It seems to ramp up this kind of pro-resolution process because we need some degree of inflammation on the front end to kind of initiate the healing cycle on the back end. What do you do to kind of facilitate that process? That’s kind of the first question. The second question, there’s been some debate in the Interwebs that even though a ketogenic diet is clearly, it’s very, very powerful in suppressing inflammation, like it down regulates the inflammasome pretty powerfully, there’s some argument that it may suppress it to such a degree that we’re not getting that resolution process on the back end.

Are you doing anything to try to goose that stuff on the one hand? Then what are your thoughts around the ketogenic diet potentially being stymieing the overall recovery process on the back end?

Bill: I think you might be talking above my pay grade.

Robb: Okay. Okay. Okay. Okay.

Bill: I don’t go that deep into the nutrition aspect. Some basic things, a lot of times will help people tremendously. I’m looking at the client’s awareness and experience of getting the pressure off of the nerves and feeling the shift from a sympathetic to a parasympathetic state. That’s like the cornerstone of my approach.

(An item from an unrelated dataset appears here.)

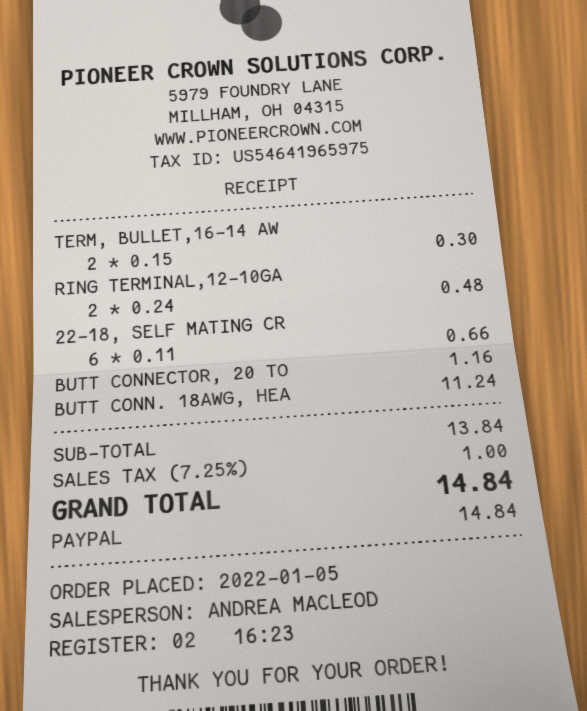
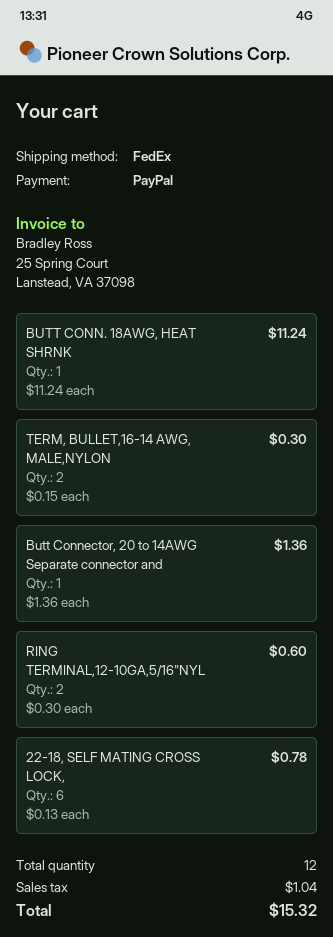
RING TERMINAL,12-10GA: 2 x 0.24 = 0.48 -> 2 x 0.30 = 0.60
22-18, SELF MATING CR: 6 x 0.11 = 0.66 -> 6 x 0.13 = 0.78
BUTT CONNECTOR, 20 TO: 1 x 1.16 = 1.16 -> 1 x 1.36 = 1.36
tax: 1.00 -> 1.04
total: 14.84 -> 15.32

If I can get their awareness there, which looks like people resting a little bit more, enough eating themselves up, if that’s where my focus is on tooling my marketing and my website, my emails to bring people’s awareness to that shift of what they notice, I think like all of that stuff, as far as like microdosing with aspirin and if there’s science behind that, I’m an all in support of that.

However, I think I’m– Way back with some of the people with knee pain, like more in kindergarten that we could get, we can get some real basic stuff going and get some big results. If they choose to continue down that path and go to the level that you’re talking about, I’m all in support of that. That’s why I’ve referred people to you in your program and things like that because that’s not the area where I lead with and the forerunner with or keep up on the latest technology with.

Robb: No. That makes sense. Again, this is very new stuff for me. I think you raise a really critical point there that at best, that is me literally the icing on the cake or maybe some sprinkles on the icing of the cake. It is not, not the cake, like reducing that sympathetic state, getting people generally out of that that kind of pain cycle. This is some of the interesting benefit I believe as I’ve read research on just recovery from a surgical intervention or even from something like a back injury.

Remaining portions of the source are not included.